Exercise brief:
Copy out the data exactly, leaving the pictures behind.

=== Material for this task ===

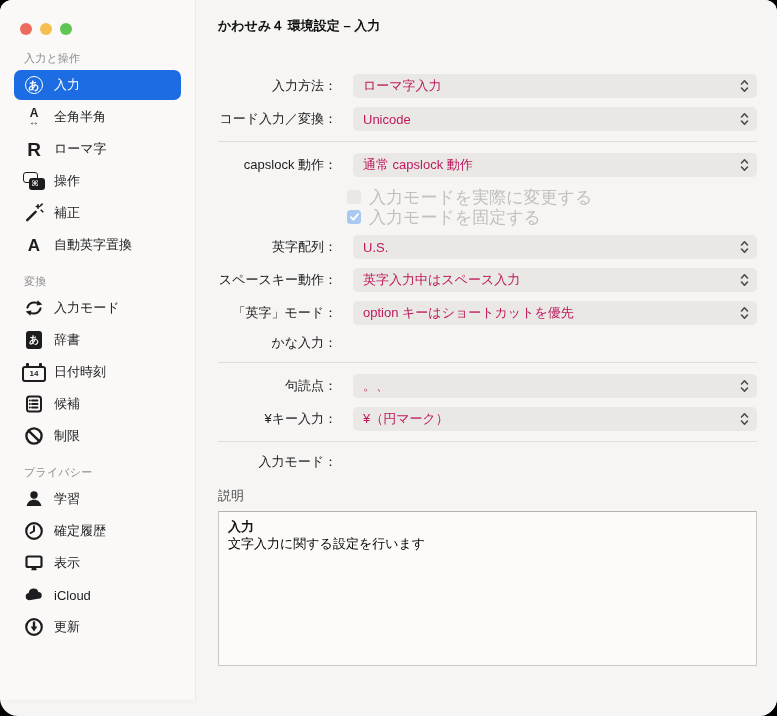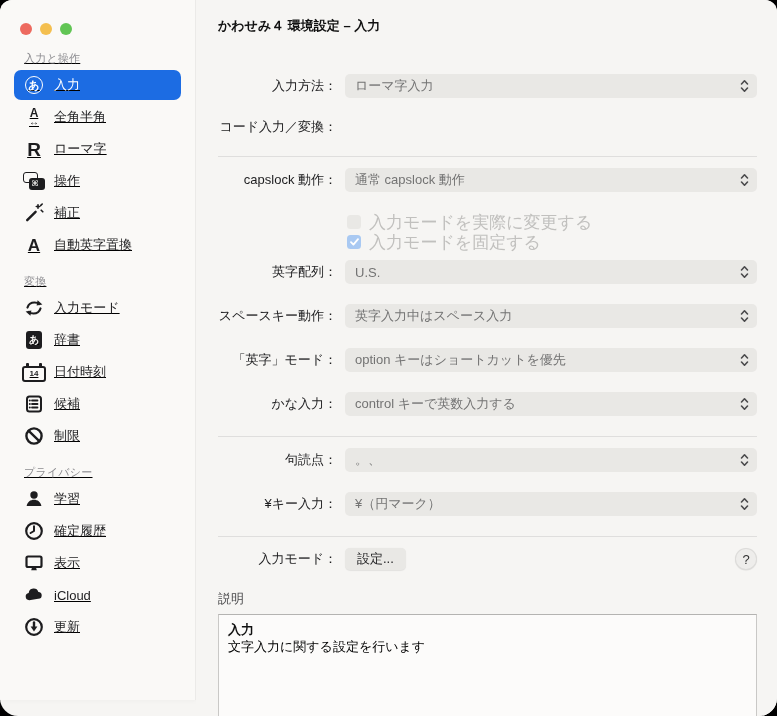--- a/index.html
+++ b/index.html
@@ -7,7 +7,7 @@
   body{font-family:"Liberation Sans","DejaVu Sans",sans-serif;-webkit-font-smoothing:antialiased;}
   .window{position:relative;width:777px;height:716px;background:#f6f5f3;border-radius:12px 12px 18px 18px;overflow:hidden;box-shadow:0 20px 50px rgba(0,0,0,.5);}
   
-  .sidebar{position:absolute;left:0;top:0;bottom:16px;width:196px;background:#faf9f7;border-right:1px solid rgba(0,0,0,.06);box-shadow:2px 0 6px rgba(0,0,0,.04);padding:0 14px;text-decoration:underline;}
+  .sidebar{position:absolute;left:0;top:0;bottom:16px;width:196px;background:#faf9f7;border-right:1px solid rgba(0,0,0,.06);box-shadow:2px 0 6px rgba(0,0,0,.04);padding:0 14px;}
   .traffic{display:flex;gap:8px;padding:23px 6px 6px 6px;}
   .tl{width:12px;height:12px;border-radius:50%;}
   .tl.red{background:#ed6a5f;}

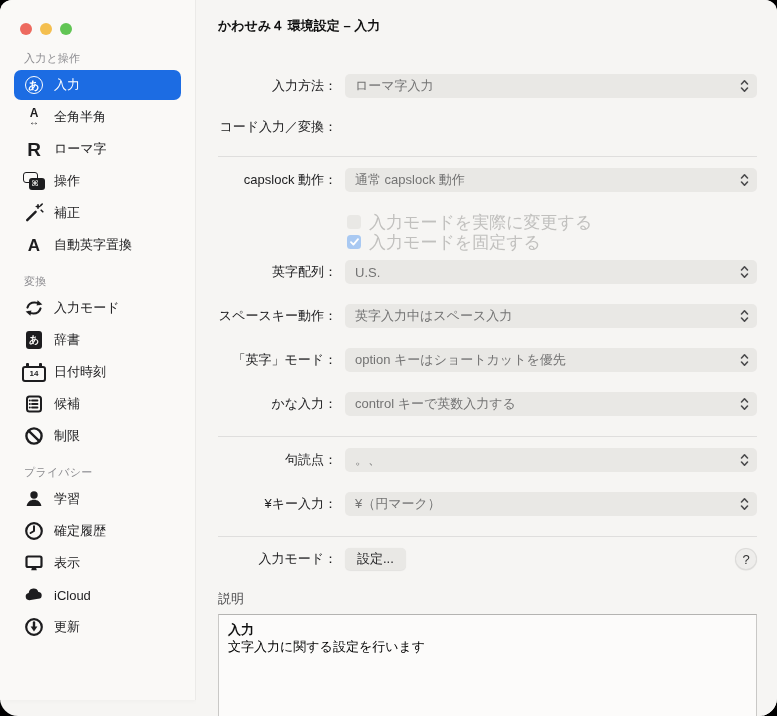--- a/index.html
+++ b/index.html
@@ -43,7 +43,7 @@
   .titlebar{height:44px;display:flex;align-items:center;}
   .title{font-size:13px;font-weight:700;color:#111;margin-top:8px;}
   .form{margin-top:30px;}
-  .frow{display:grid;grid-template-columns:119px 1fr;column-gap:8px;align-items:center;margin-bottom:20px;}
+  .frow{display:grid;grid-template-columns:119px 1fr;column-gap:16px;align-items:center;margin-bottom:9px;}
   .flabel{font-size:13px;color:#1d1d1f;text-align:right;white-space:nowrap;}
   .popup{height:24px;background:#e9e8e5;border-radius:5px;display:flex;align-items:center;padding:0 10px;position:relative;}
   .popup .val{font-size:13px;color:#737373;white-space:nowrap;}

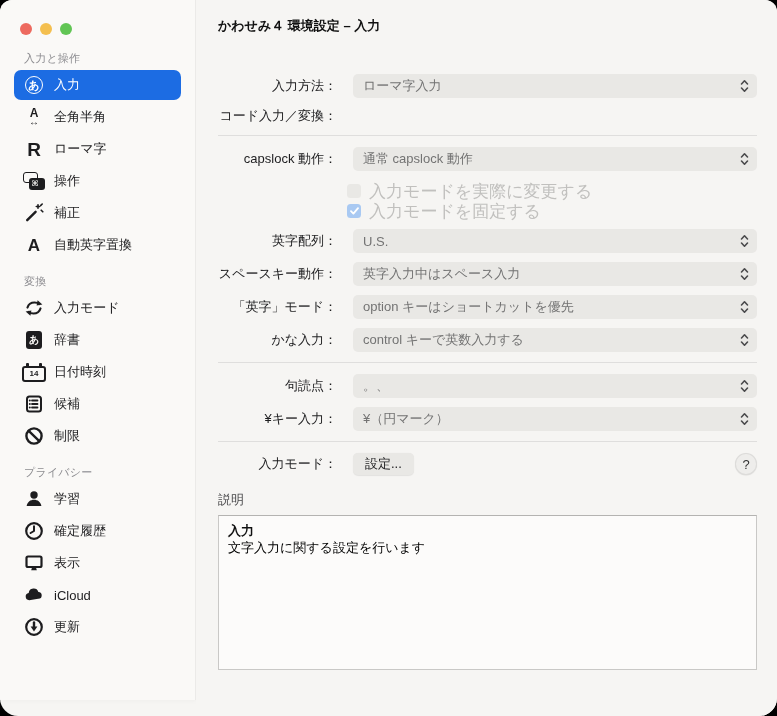--- a/index.html
+++ b/index.html
@@ -46,7 +46,7 @@
   .frow{display:grid;grid-template-columns:119px 1fr;column-gap:16px;align-items:center;margin-bottom:9px;}
   .flabel{font-size:13px;color:#1d1d1f;text-align:right;white-space:nowrap;}
   .popup{height:24px;background:#e9e8e5;border-radius:5px;display:flex;align-items:center;padding:0 10px;position:relative;}
-  .popup .val{font-size:13px;color:#737373;white-space:nowrap;}
+  .popup .val{font-size:13px;color:#be185d;white-space:nowrap;}
   .popup .chev{position:absolute;right:8px;top:50%;transform:translateY(-50%);}
   .divider{height:1px;background:rgba(0,0,0,.09);margin:10px 0 11px 0;}
   .chk-group{margin:10px 0 8px 129px;}

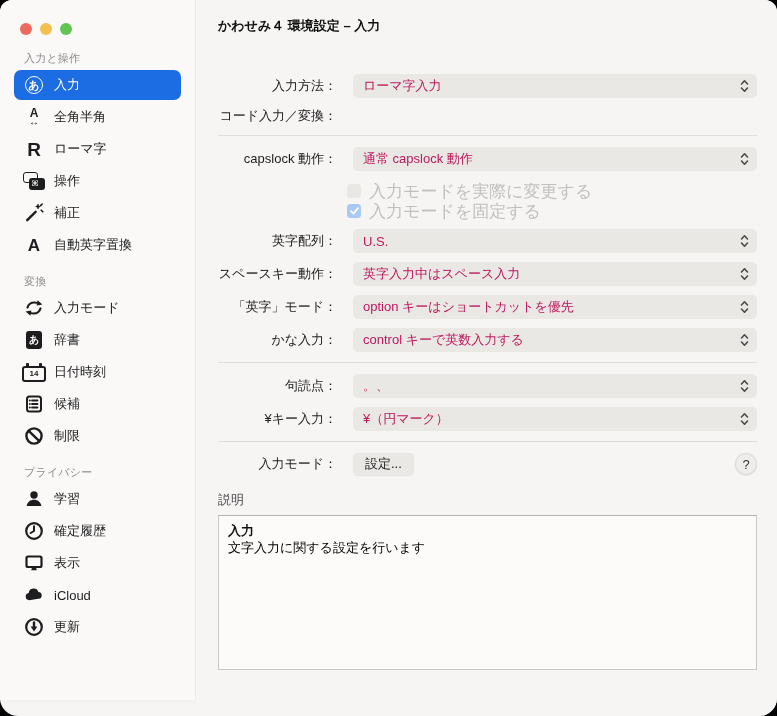--- a/index.html
+++ b/index.html
@@ -248,6 +248,12 @@
 
       <div class="frow">
         <span class="flabel">コード入力／変換：</span>
+        <div class="popup">
+          <span class="val">Unicode</span>
+          <svg class="chev" width="9" height="14" viewBox="0 0 9 14">
+              <path d="M1.5 5 L4.5 1.8 L7.5 5 M1.5 9 L4.5 12.2 L7.5 9" stroke="#4a4a4c" stroke-width="1.6" fill="none" stroke-linecap="round" stroke-linejoin="round"></path>
+            </svg>
+        </div>
       </div>
 
       <div class="divider"></div>

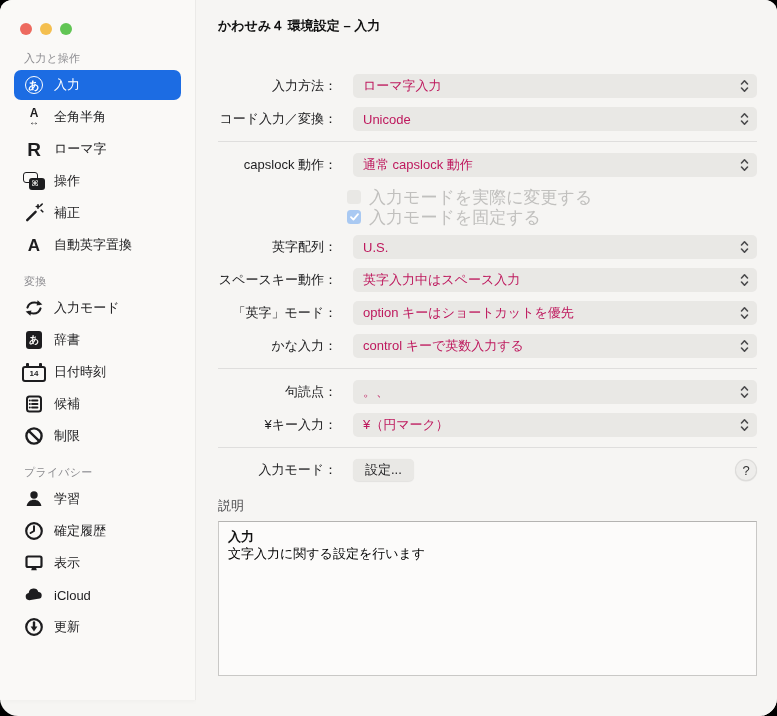--- a/index.html
+++ b/index.html
@@ -315,12 +315,6 @@
 
       <div class="frow">
         <span class="flabel">かな入力：</span>
-        <div class="popup">
-          <span class="val">control キーで英数入力する</span>
-          <svg class="chev" width="9" height="14" viewBox="0 0 9 14">
-              <path d="M1.5 5 L4.5 1.8 L7.5 5 M1.5 9 L4.5 12.2 L7.5 9" stroke="#4a4a4c" stroke-width="1.6" fill="none" stroke-linecap="round" stroke-linejoin="round"></path>
-            </svg>
-        </div>
       </div>
 
       <div class="divider"></div>

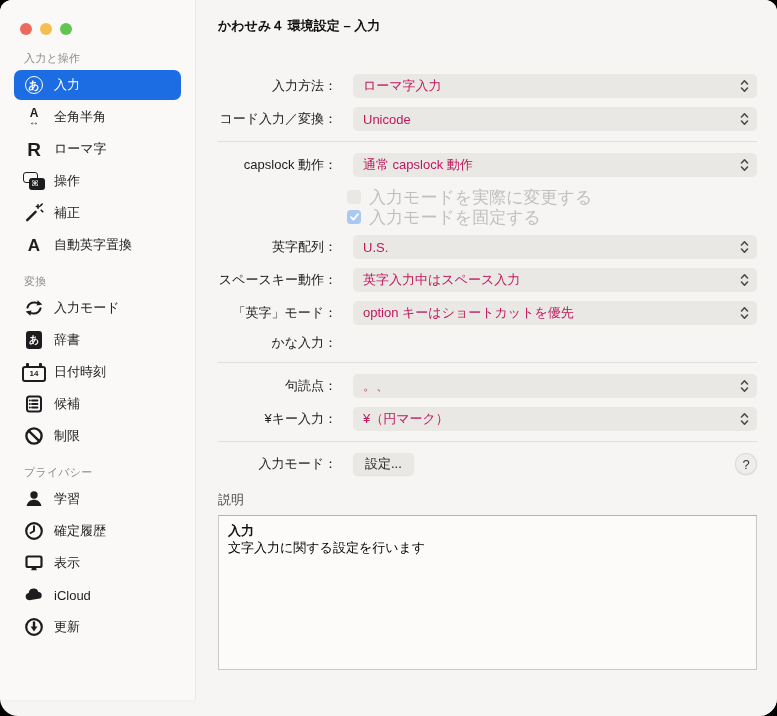--- a/index.html
+++ b/index.html
@@ -343,10 +343,6 @@
 
       <div class="frow">
         <span class="flabel">入力モード：</span>
-        <div class="inputmode-control">
-          <button class="btn">設定...</button>
-          <button class="help-btn">?</button>
-        </div>
       </div>
 
       <div class="desc-section">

===

Written response:
--- a/index.html
+++ b/index.html
@@ -7,7 +7,7 @@
   body{font-family:"Liberation Sans","DejaVu Sans",sans-serif;-webkit-font-smoothing:antialiased;}
   .window{position:relative;width:777px;height:716px;background:#f6f5f3;border-radius:12px 12px 18px 18px;overflow:hidden;box-shadow:0 20px 50px rgba(0,0,0,.5);}
   
-  .sidebar{position:absolute;left:0;top:0;bottom:16px;width:196px;background:#faf9f7;border-right:1px solid rgba(0,0,0,.06);box-shadow:2px 0 6px rgba(0,0,0,.04);padding:0 14px;text-decoration:underline;}
+  .sidebar{position:absolute;left:0;top:0;bottom:16px;width:196px;background:#faf9f7;border-right:1px solid rgba(0,0,0,.06);box-shadow:2px 0 6px rgba(0,0,0,.04);padding:0 14px;}
   .traffic{display:flex;gap:8px;padding:23px 6px 6px 6px;}
   .tl{width:12px;height:12px;border-radius:50%;}
   .tl.red{background:#ed6a5f;}

--- a/index.html
+++ b/index.html
@@ -43,7 +43,7 @@
   .titlebar{height:44px;display:flex;align-items:center;}
   .title{font-size:13px;font-weight:700;color:#111;margin-top:8px;}
   .form{margin-top:30px;}
-  .frow{display:grid;grid-template-columns:119px 1fr;column-gap:8px;align-items:center;margin-bottom:20px;}
+  .frow{display:grid;grid-template-columns:119px 1fr;column-gap:16px;align-items:center;margin-bottom:9px;}
   .flabel{font-size:13px;color:#1d1d1f;text-align:right;white-space:nowrap;}
   .popup{height:24px;background:#e9e8e5;border-radius:5px;display:flex;align-items:center;padding:0 10px;position:relative;}
   .popup .val{font-size:13px;color:#737373;white-space:nowrap;}

--- a/index.html
+++ b/index.html
@@ -46,7 +46,7 @@
   .frow{display:grid;grid-template-columns:119px 1fr;column-gap:16px;align-items:center;margin-bottom:9px;}
   .flabel{font-size:13px;color:#1d1d1f;text-align:right;white-space:nowrap;}
   .popup{height:24px;background:#e9e8e5;border-radius:5px;display:flex;align-items:center;padding:0 10px;position:relative;}
-  .popup .val{font-size:13px;color:#737373;white-space:nowrap;}
+  .popup .val{font-size:13px;color:#be185d;white-space:nowrap;}
   .popup .chev{position:absolute;right:8px;top:50%;transform:translateY(-50%);}
   .divider{height:1px;background:rgba(0,0,0,.09);margin:10px 0 11px 0;}
   .chk-group{margin:10px 0 8px 129px;}

--- a/index.html
+++ b/index.html
@@ -248,6 +248,12 @@
 
       <div class="frow">
         <span class="flabel">コード入力／変換：</span>
+        <div class="popup">
+          <span class="val">Unicode</span>
+          <svg class="chev" width="9" height="14" viewBox="0 0 9 14">
+              <path d="M1.5 5 L4.5 1.8 L7.5 5 M1.5 9 L4.5 12.2 L7.5 9" stroke="#4a4a4c" stroke-width="1.6" fill="none" stroke-linecap="round" stroke-linejoin="round"></path>
+            </svg>
+        </div>
       </div>
 
       <div class="divider"></div>

--- a/index.html
+++ b/index.html
@@ -315,12 +315,6 @@
 
       <div class="frow">
         <span class="flabel">かな入力：</span>
-        <div class="popup">
-          <span class="val">control キーで英数入力する</span>
-          <svg class="chev" width="9" height="14" viewBox="0 0 9 14">
-              <path d="M1.5 5 L4.5 1.8 L7.5 5 M1.5 9 L4.5 12.2 L7.5 9" stroke="#4a4a4c" stroke-width="1.6" fill="none" stroke-linecap="round" stroke-linejoin="round"></path>
-            </svg>
-        </div>
       </div>
 
       <div class="divider"></div>

--- a/index.html
+++ b/index.html
@@ -343,10 +343,6 @@
 
       <div class="frow">
         <span class="flabel">入力モード：</span>
-        <div class="inputmode-control">
-          <button class="btn">設定...</button>
-          <button class="help-btn">?</button>
-        </div>
       </div>
 
       <div class="desc-section">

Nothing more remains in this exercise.